One caution: the two metrics can move against each other innocently. Fix a rash of easy 10-minute faults and MTBF rises while MTTR also rises, the remaining failures are the hard ones. Read them together, alongside total unplanned downtime, on your KPI dashboard.
What is a good MTTR?
There is no honest universal benchmark, MTTR depends on asset complexity, failure mix, parts logistics, and where you start and stop the clock, so cross-plant comparisons mostly compare definitions. The useful standards are your own: MTTR per critical asset trending down quarter over quarter, and the component breakdown shifting so waiting shrinks toward zero. For context on the money at stake, the U.S. Department of Energy's FEMP O&M guidance (maintained by PNNL) documents that moving from reactive operation toward planned, condition-driven maintenance offers savings that can exceed 30–40% of maintenance cost (PNNL, O&M Best Practices), and repair labor is getting scarcer, with the U.S. Bureau of Labor Statistics projecting 13% growth from 2024 to 2034 for industrial machinery mechanics, maintenance workers, and millwrights, about 54,200 openings a year (BLS Occupational Outlook Handbook). Every hour of waiting inside MTTR is an hour of that scarce labor bought and wasted.

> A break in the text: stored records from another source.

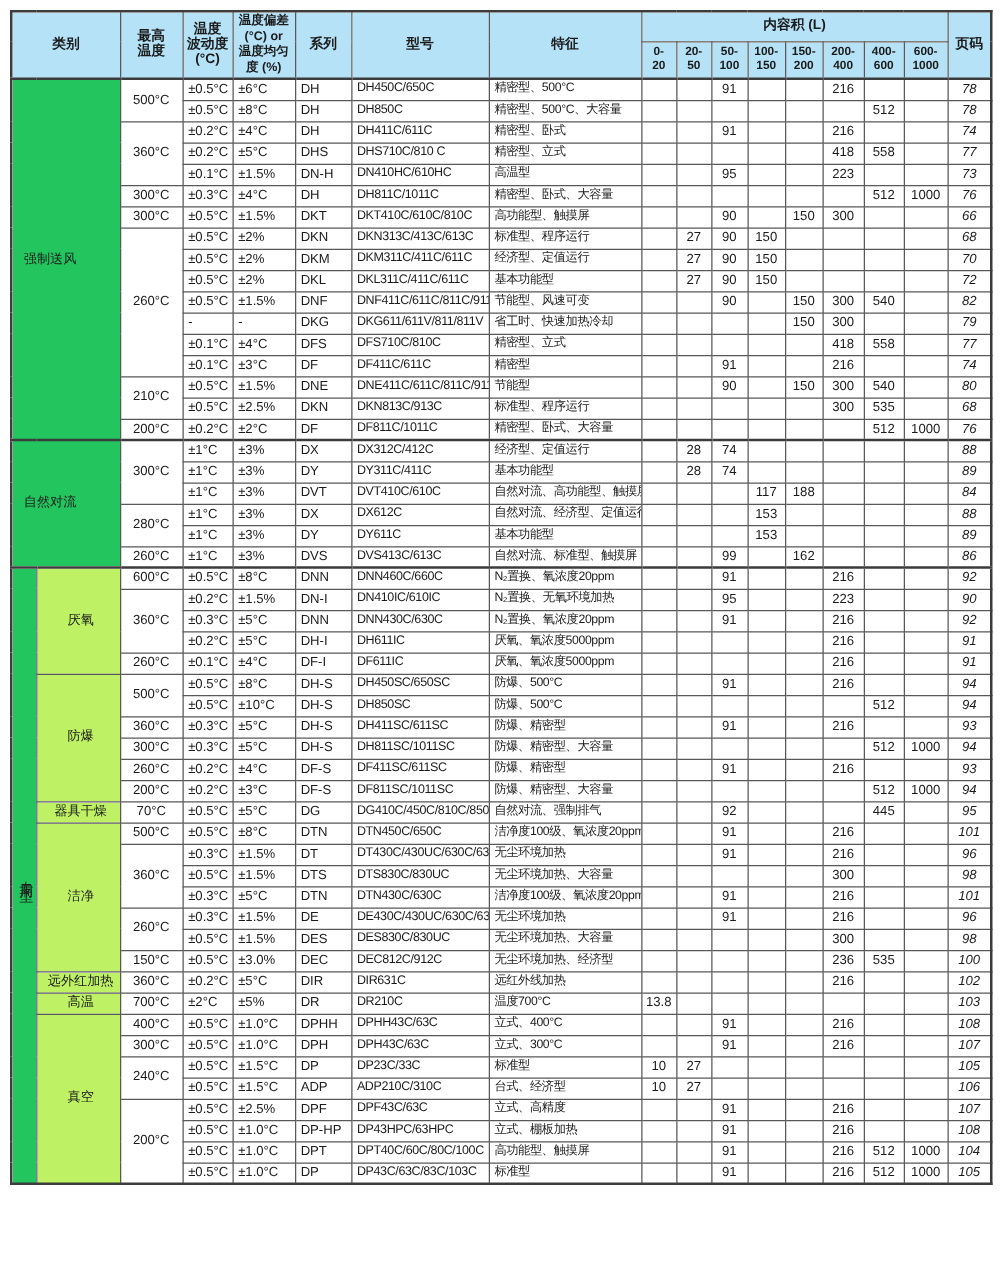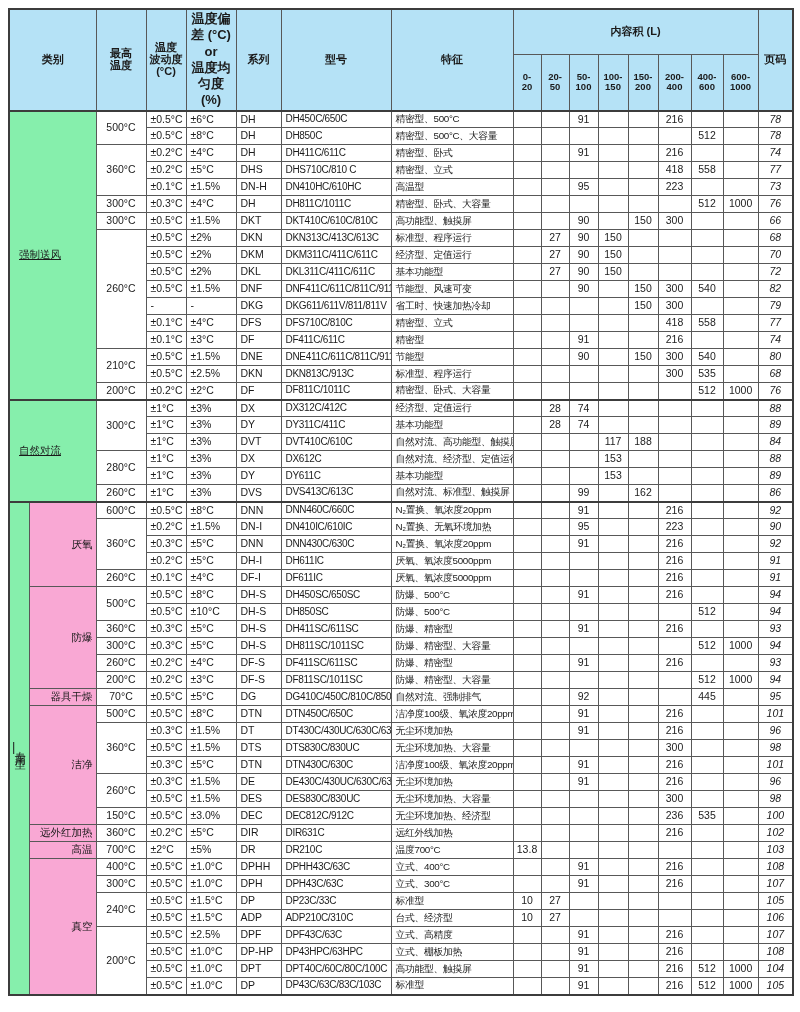"温度偏差 (°C) or" th.small-h { font-size: 13px -> 10px }
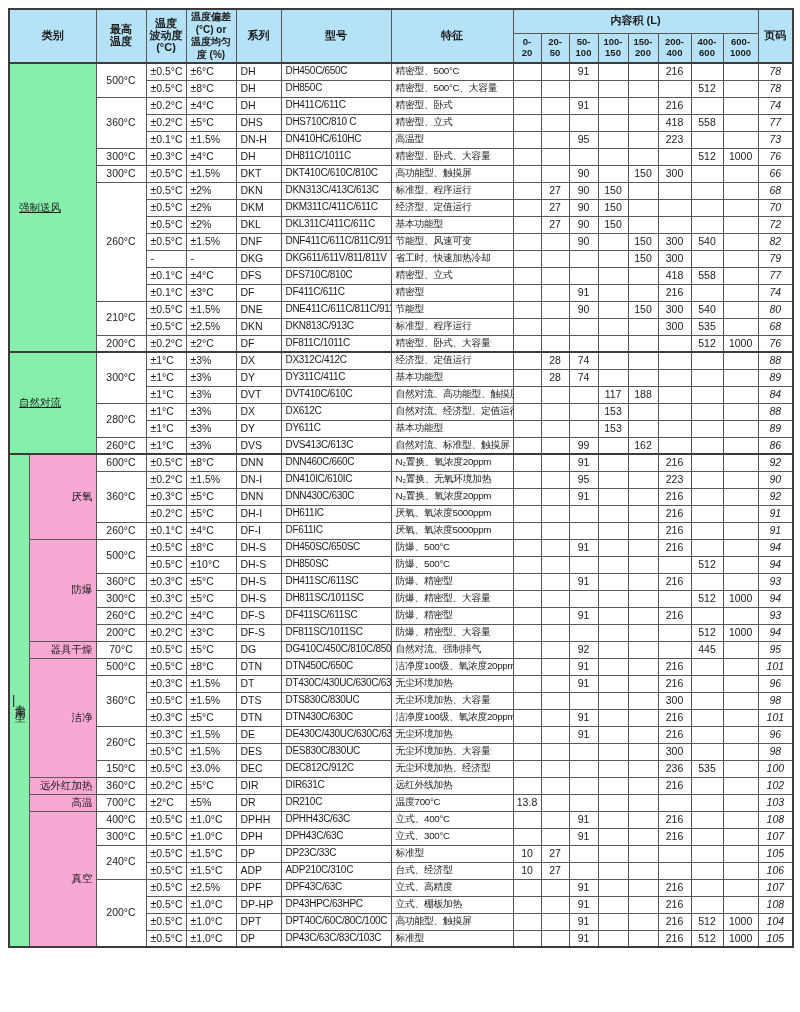"强制送风" td.cat { background: #86efac -> #22c55e; text-decoration: underline -> none }
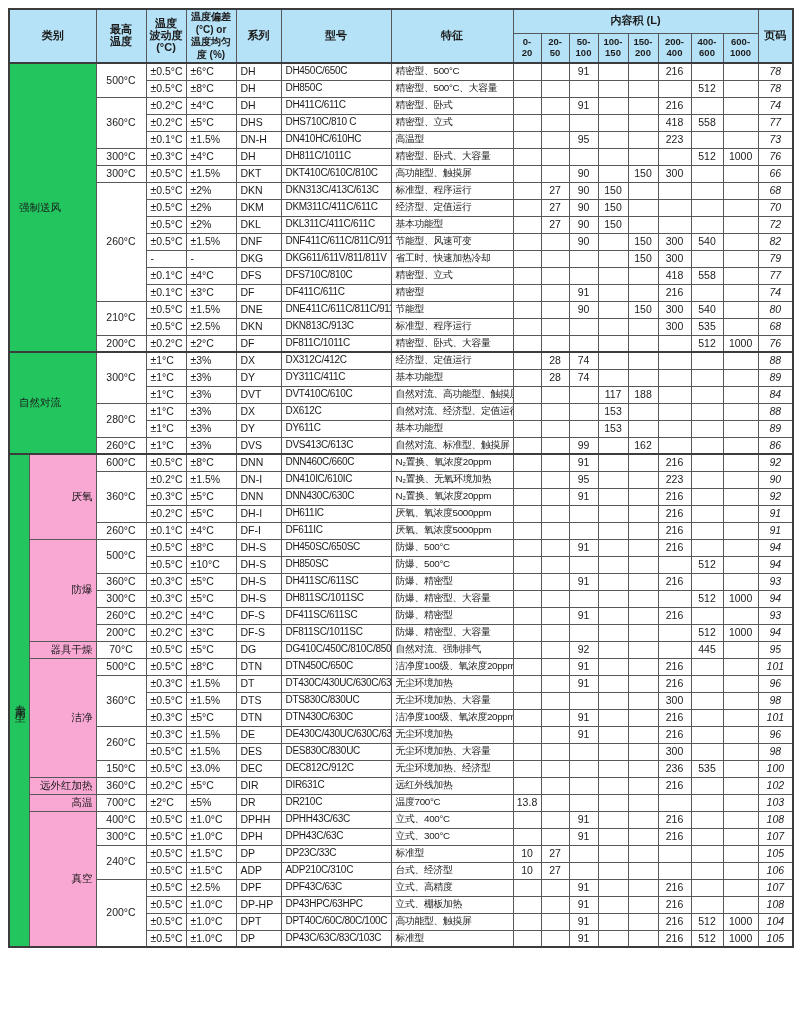"厌氧" td.subcat { background: #f9a8d4 -> #bef264; text-align: right -> center }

How do you reduce MTTR? Work the components
The prerequisite for all of it is timestamps. If your work orders record one duration per failure, you cannot see which component eats the clock. Capture failure time, response time, diagnosis complete, parts in hand, repair complete, restart, even roughly. Plants that digitized paper logs into structured, timestamped records (as in the CLS case study) get this breakdown as a byproduct. Then attack the biggest component first: alerts for detection, searchable fault history for diagnosis, stocking and kitting for waiting, procedures for the repair itself. Faster repairs also depend on planned ones staying planned, a disciplined planning and scheduling practice keeps technicians working failures instead of hunting parts, and a well-run CMMS is where the timestamps, history, and parts data live.